*** Block opens ***

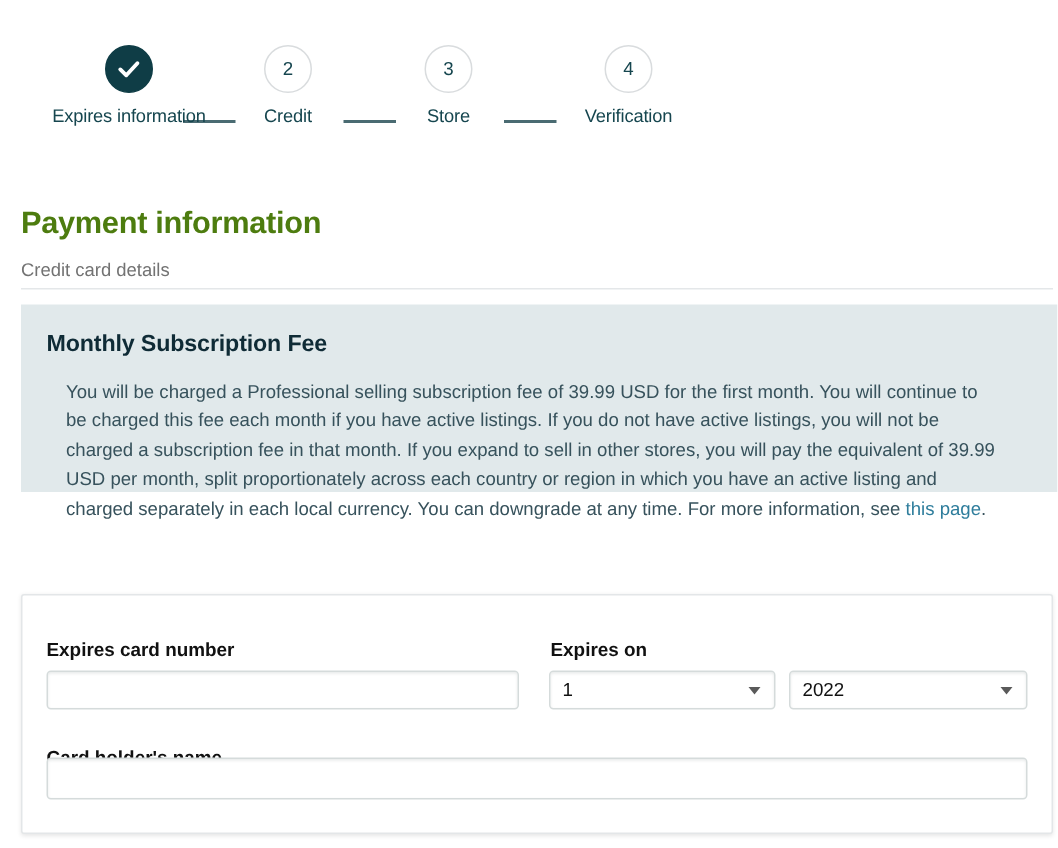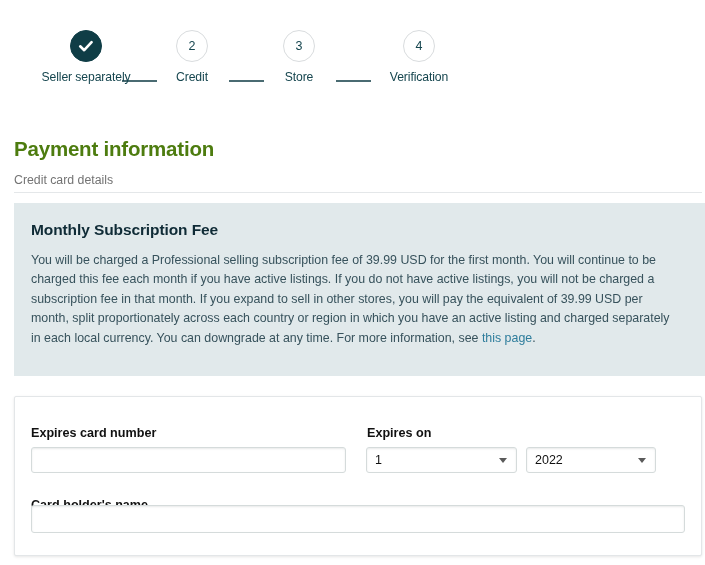--- a/index.html
+++ b/index.html
@@ -218,7 +218,7 @@
         <path d="M4.2 10.3 L8.2 14.2 L15.6 6.2" fill="none" stroke="#ffffff" stroke-width="2.6" stroke-linecap="round" stroke-linejoin="round"></path>
       </svg>
     </div>
-    <div class="step-label">Seller separately</div>
+    <div class="step-label">Expires information</div>
   </div>
 
   <div class="step step-2">

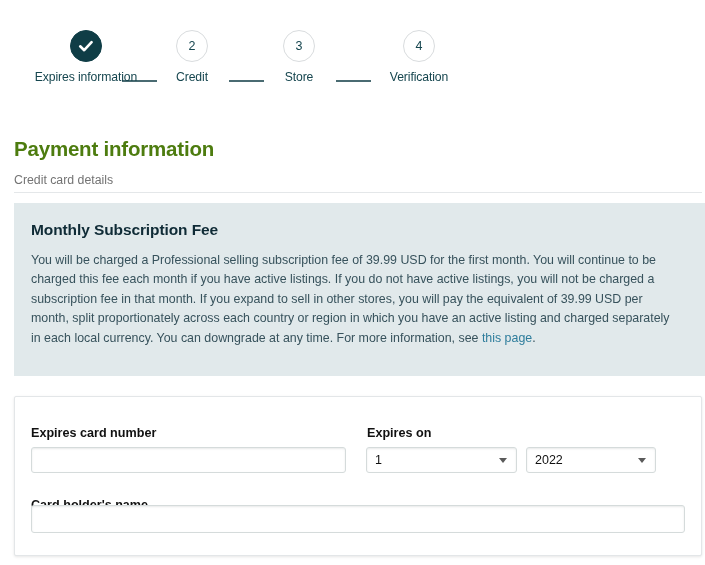--- a/index.html
+++ b/index.html
@@ -109,7 +109,7 @@
     left: 14px;
     top: 203px;
     width: 691px;
-    height: 173px;
+    height: 125px;
     background: #e1e9eb;
     box-sizing: border-box;
     padding: 18px 26px 0 17px;

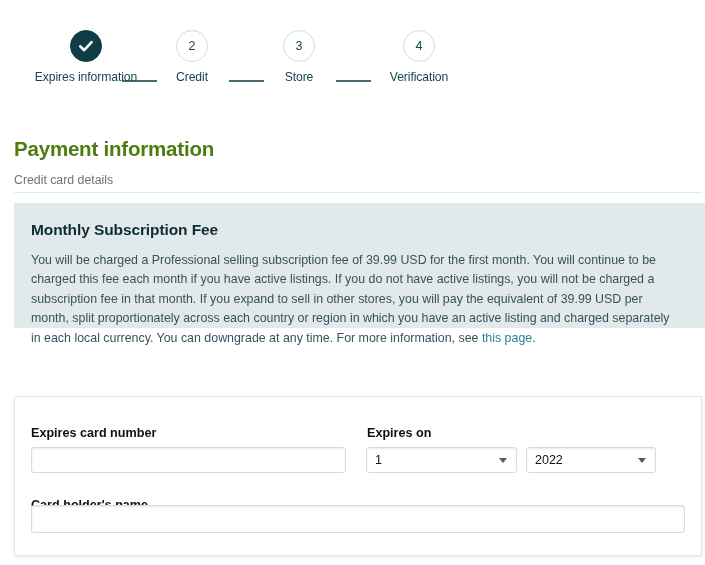--- a/index.html
+++ b/index.html
@@ -125,7 +125,7 @@
     font-size: 12.4px;
     line-height: 19.4px;
     color: #37525c;
-    margin: 0;
+    margin: 13px;
     max-width: 655px;
   }
   .info-link {

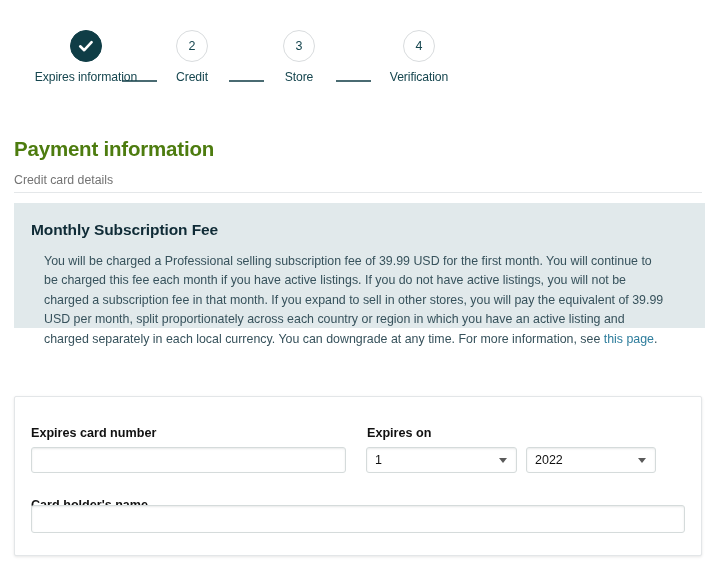--- a/index.html
+++ b/index.html
@@ -187,7 +187,7 @@
     cursor: pointer;
   }
   .sel-month { left: 366px; top: 447px; width: 151px; }
-  .sel-year  { left: 526px; top: 447px; width: 130px; }
+  .sel-year  { left: 526px; top: 447px; width: 159px; }
   .sel-value {
     flex: 1;
     padding-left: 8px;

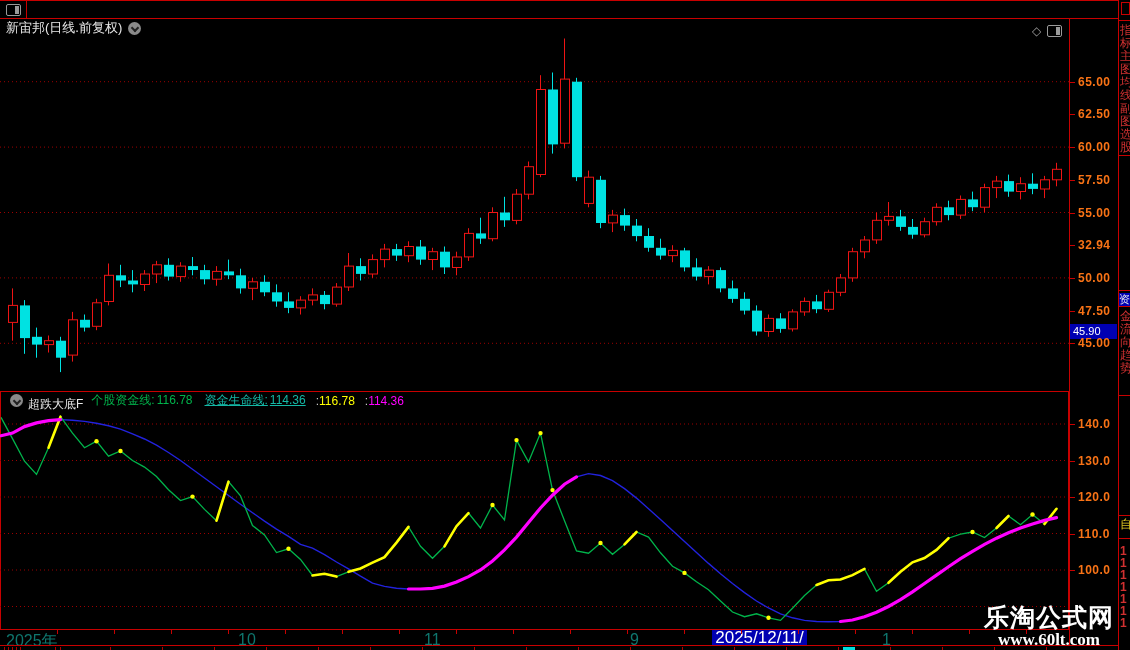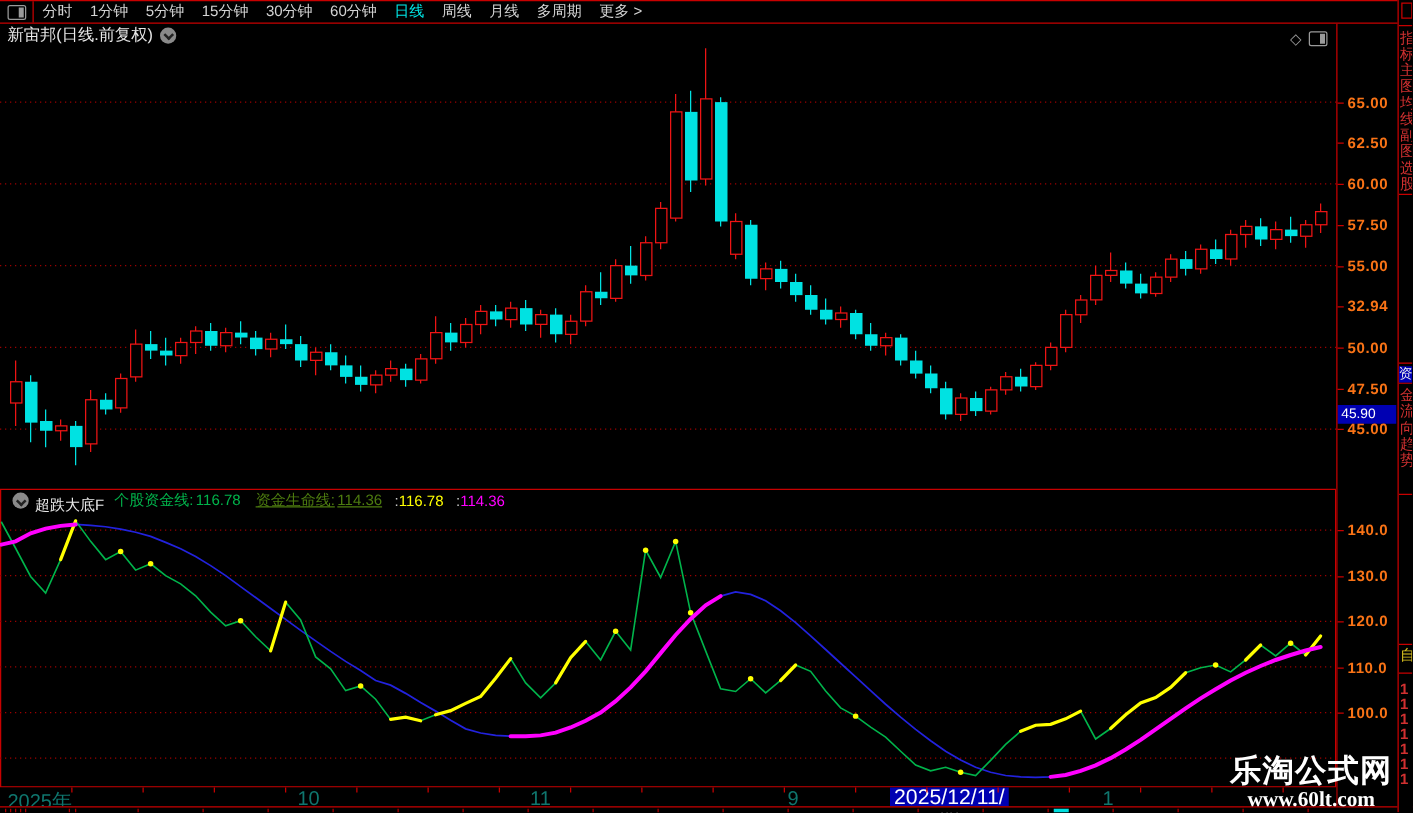--- a/index.html
+++ b/index.html
@@ -79,7 +79,6 @@
           <i></i>
         </span>
     </div>
-    <div id="tb-tabs"><span class="tb-tab">分时</span><span class="tb-tab">1分钟</span><span class="tb-tab">5分钟</span><span class="tb-tab">15分钟</span><span class="tb-tab">30分钟</span><span class="tb-tab">60分钟</span><span class="tb-tab active">日线</span><span class="tb-tab">周线</span><span class="tb-tab">月线</span><span class="tb-tab">多周期</span><span class="tb-tab">更多 &gt;</span></div>
     <div id="tb-spacer"></div>
     <div style="width:36px"></div>
   </div>

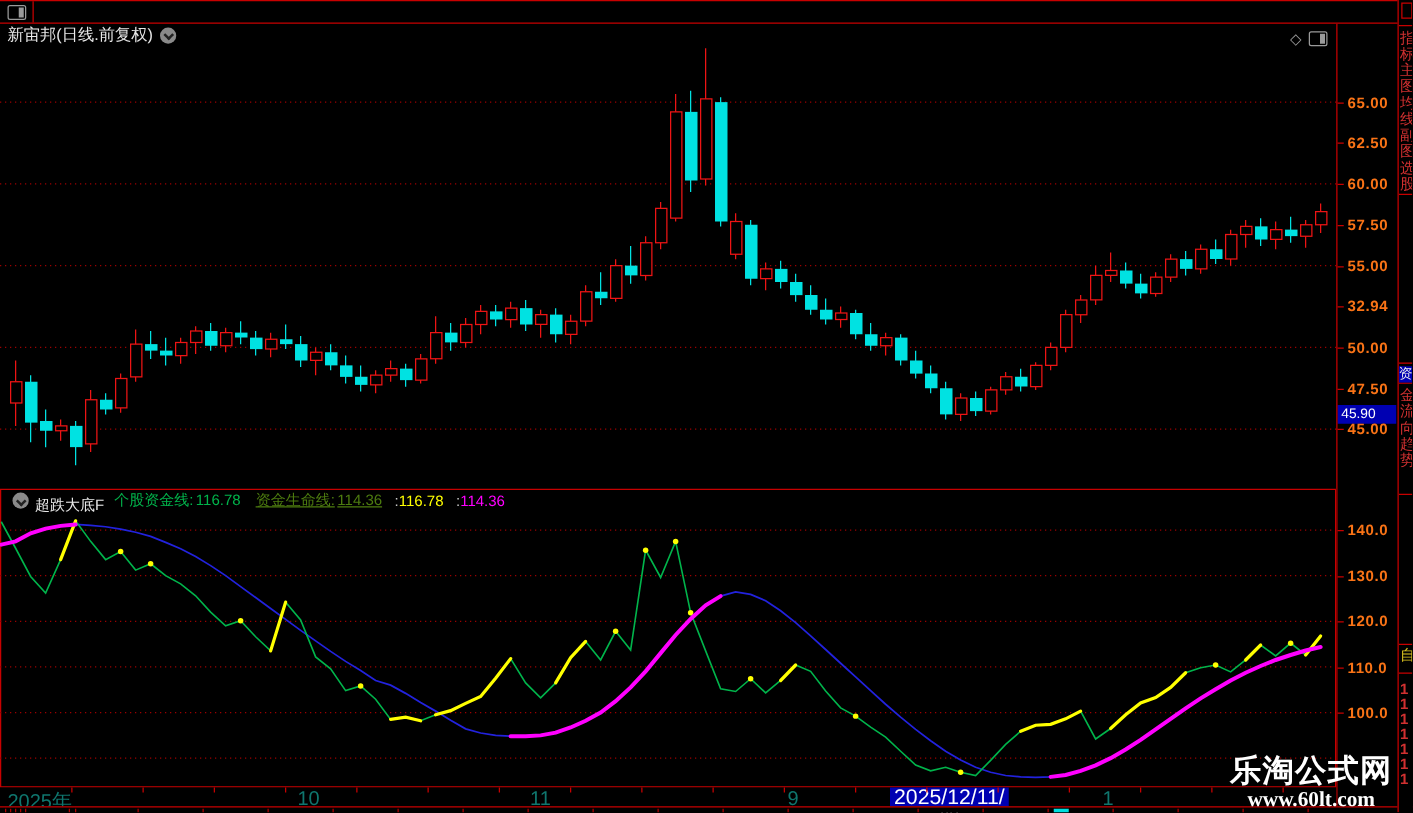--- a/index.html
+++ b/index.html
@@ -37,7 +37,7 @@
   #sub-header{position:absolute;left:4px;top:393px;height:15px;display:flex;align-items:center;font-size:12px;white-space:nowrap;}
   #sub-header .name{color:#e8e8e8;margin:8px 8px 0 5px;}
   .ser-green{color:#00b44b;}
-  .ser-blue{color:#4d7c0f;text-decoration:underline;}
+  .ser-blue{color:#14b8a6;text-decoration:underline;}
   .ser-yellow{color:#ffff00;}
   .ser-magenta{color:#ff00ff;}
   .ser-colon{color:#c8c8c8;margin-left:10px;}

*** Block closes ***

If the word "year" appears in a line above, copy that line.

** EXERCISE RESULT **
-  .sel-year  { left: 526px; top: 447px; width: 130px; }
+  .sel-year  { left: 526px; top: 447px; width: 159px; }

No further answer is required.